MCFARM PRODUCTION
NODE PREPARATION WITH AUTOMATIC INSTALL SCRIPT
This document describes the preparation of an MC production node.
Prerequisites to setting up a production node (Referred
to as node number NNN):
Steps to be taken before configuring NNN:
1. On job server JJJ, make sure that the /etc/exports
file contains in it a line for exporting the /home directory to NNN like
this:
/home FARM_NAME_NNN(rw,no_root_squash)
2. On EACH file server FFF, the /etc/exports
file should contain a line for each cache disk that needs to be exports to
the node NNN:
/scratch
FARM_NAME_NNN(rw,no_root_squash)
NOTE: It is VERY important that the above steps are completed correctly before proceeding to the configuration of NNN itself!
Configuring Node NNN as an mcfarm Production Node:
Then run this script as a shell script as “. SetupEnv”.
If there were any problems during installation using this script, it will exit and in general will cleanup after it so that the system is back in the same state before you ran the script. If however you want to clean up for some reason after running the script successfully the following command will accomplish that: “python ProdNodeSetup cleanup”. This will restore the state of the system before you ran the install script.
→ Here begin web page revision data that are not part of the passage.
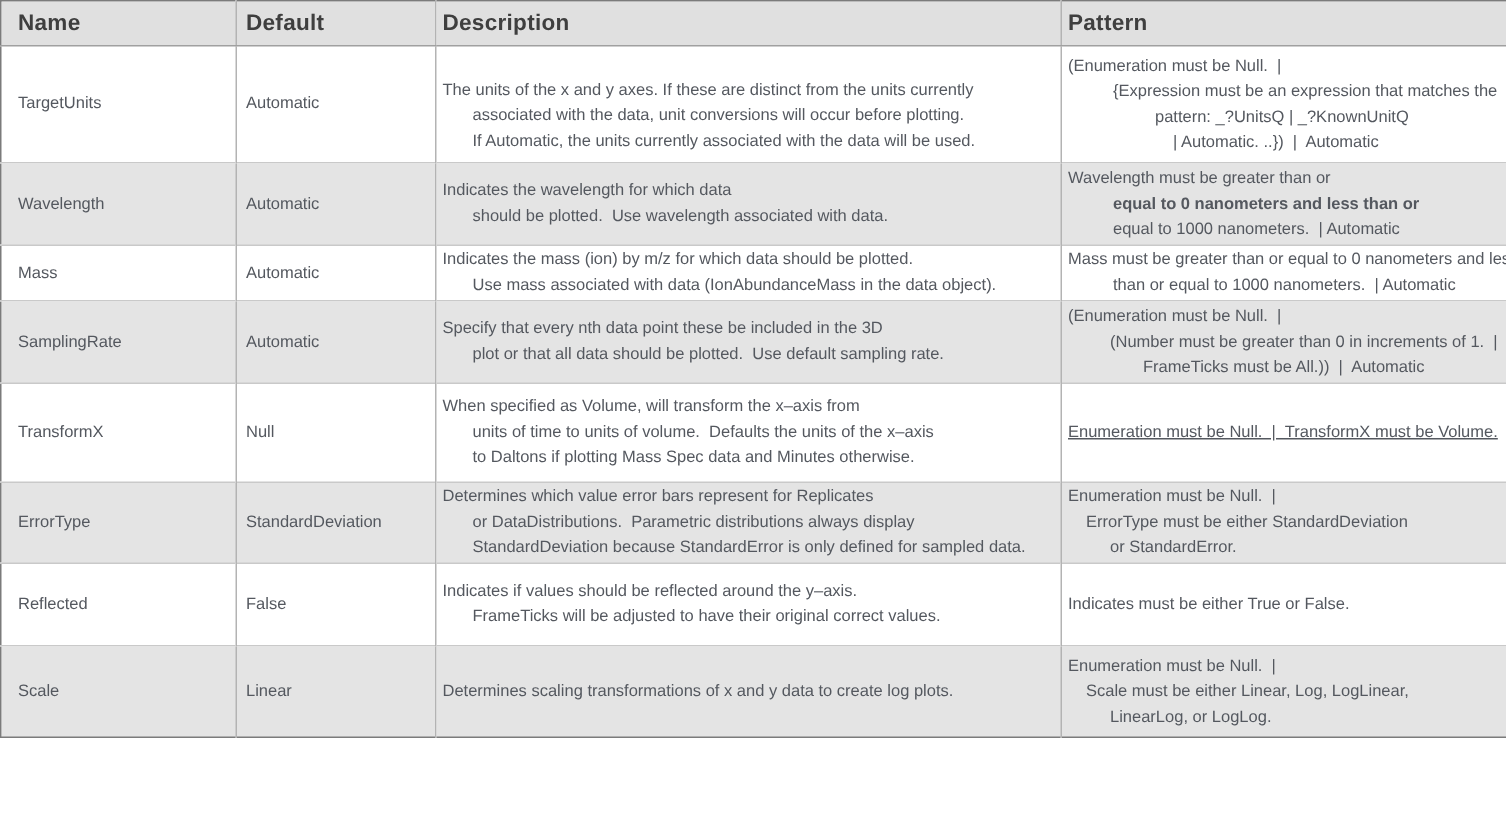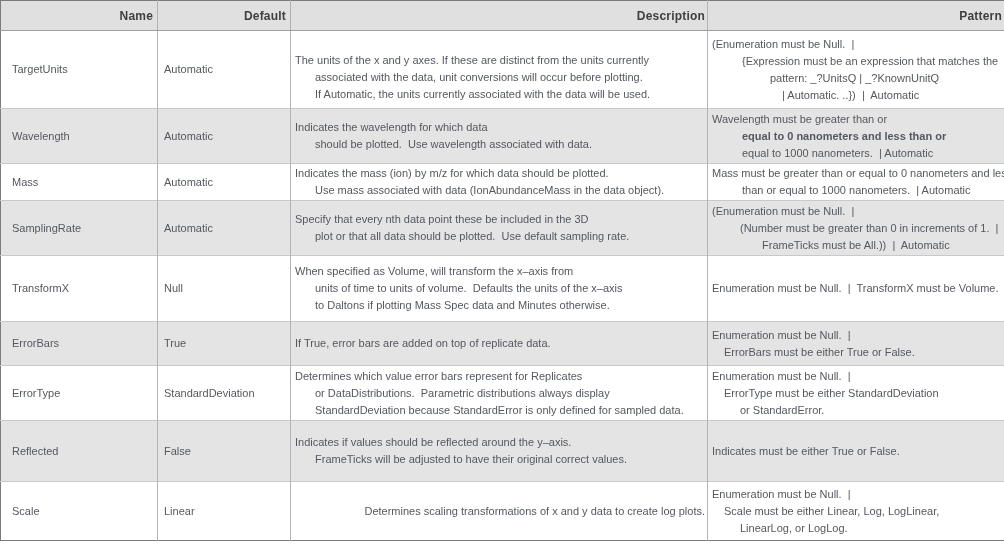--- a/index.html
+++ b/index.html
@@ -29,10 +29,10 @@
   thead th{
     background:var(--header-bg);
     color:var(--header-text);
-    font-size:12px;
+    font-size:15px;
     font-weight:bold;
     letter-spacing:0.2px;
-    text-align:right;
+    text-align:left;
     border-right:1px solid var(--border-vert);
     border-bottom:1px solid #a0a0a0;
     overflow:hidden;

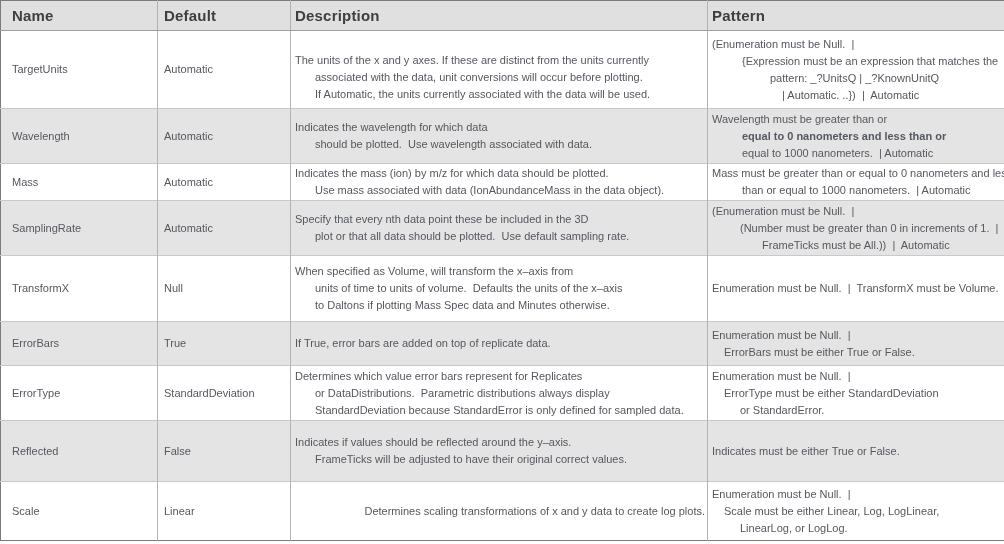--- a/index.html
+++ b/index.html
@@ -143,7 +143,7 @@
           <div class="line" style="padding-left: 20px;">to Daltons if plotting Mass Spec data and Minutes otherwise.</div>
         </td>
         <td class="col-pattern">
-          <div class="line" style="padding-left: 0px;">Enumeration must be Null.  |  TransformX must be Volume.</div>
+          <div class="line" style="padding-left: 0px; text-decoration: underline;">Enumeration must be Null.  |  TransformX must be Volume.</div>
         </td>
       </tr>
       <tr>

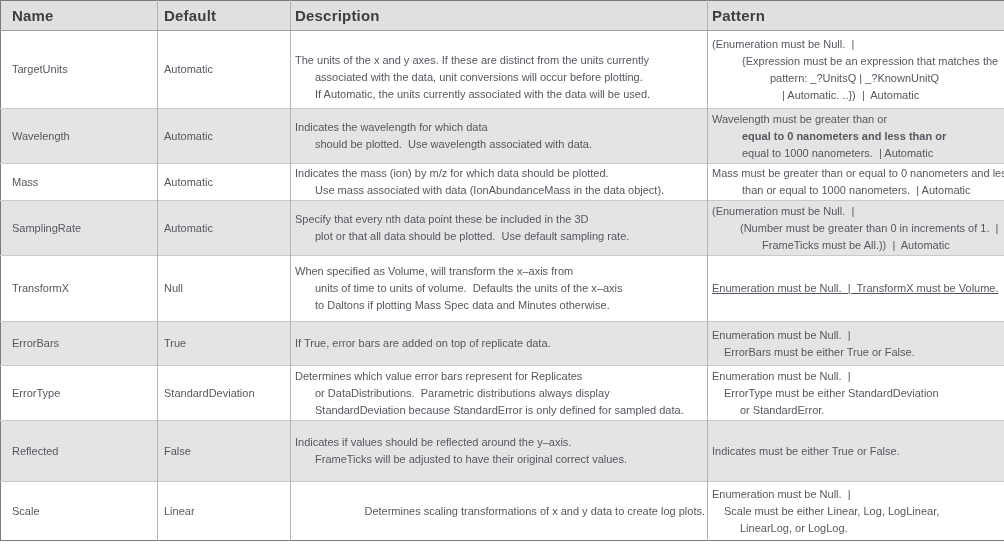--- a/index.html
+++ b/index.html
@@ -147,17 +147,6 @@
         </td>
       </tr>
       <tr>
-        <td class="col-name">ErrorBars</td>
-        <td class="col-default">True</td>
-        <td class="col-desc">
-          <div class="line" style="padding-left: 0px;">If True, error bars are added on top of replicate data.</div>
-        </td>
-        <td class="col-pattern">
-          <div class="line" style="padding-left: 0px;">Enumeration must be Null.  |</div>
-          <div class="line" style="padding-left: 12px;">ErrorBars must be either True or False.</div>
-        </td>
-      </tr>
-      <tr>
         <td class="col-name">ErrorType</td>
         <td class="col-default">StandardDeviation</td>
         <td class="col-desc">

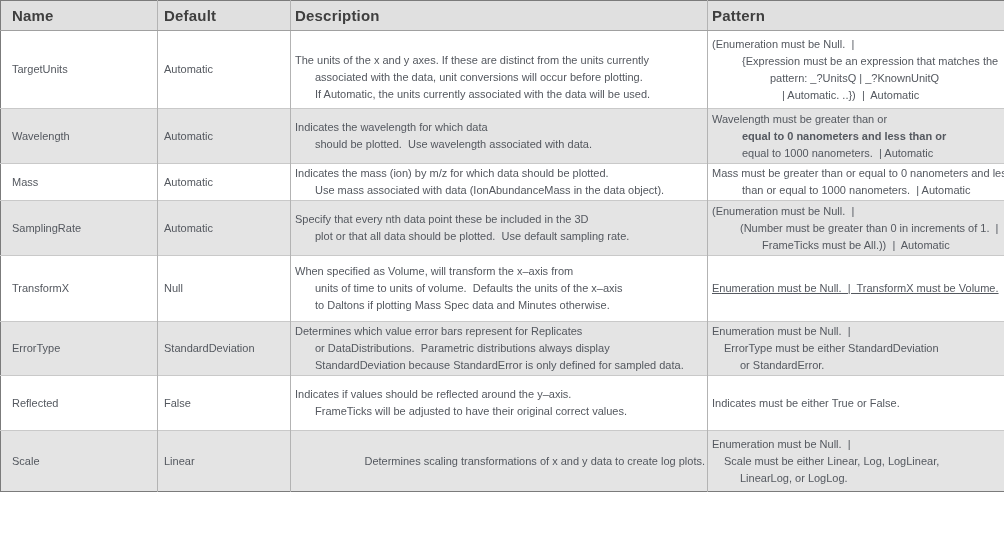--- a/index.html
+++ b/index.html
@@ -175,7 +175,7 @@
         <td class="col-name">Scale</td>
         <td class="col-default">Linear</td>
         <td class="col-desc">
-          <div class="line" style="padding-left: 0px; text-align: right;">Determines scaling transformations of x and y data to create log plots.</div>
+          <div class="line" style="padding-left: 0px;">Determines scaling transformations of x and y data to create log plots.</div>
         </td>
         <td class="col-pattern">
           <div class="line" style="padding-left: 0px;">Enumeration must be Null.  |</div>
4. Modify the file /home/mcfarm/bin/attach_nodes_to_js
to include this node also.
5. On the
job-server JJJ and on each gather-server GGG, make the following mount
directories and links:
mkdir /mnt/hepfmNNN
mkdir /mnt/hepfmNNN/scratch
mkdir /mnt/hepfmNNN/cache_A
mkdir /mnt/hepfmNNN/gath_queue
ln -s
/mnt/hepfmNNN/scratch
/scrNNN
ln -s
/mnt/hepfmNNN/cache_A
/cacheNNN_A
ln -s
/mnt/hepfmNNN/gath_queue
/gatherNNN
chown mcfarm.mcfarm /mnt/hepfmNNN/*
chown mcfarm.mcfarm /scrNNN
chown mcfarm.mcfarm
/cacheNNN_A
chown mcfarm.mcfarm /gatherNNN
Then, make sure that NNN exports its /scratch
directory to JOB_SERVER_JJJ, by adding the following line to the /etc/exports
file as root user:
/scratch JOB_SERVER_JJJ(rw,no_root_squash)
Then issue the command
exportfs –ar to place this new file in play.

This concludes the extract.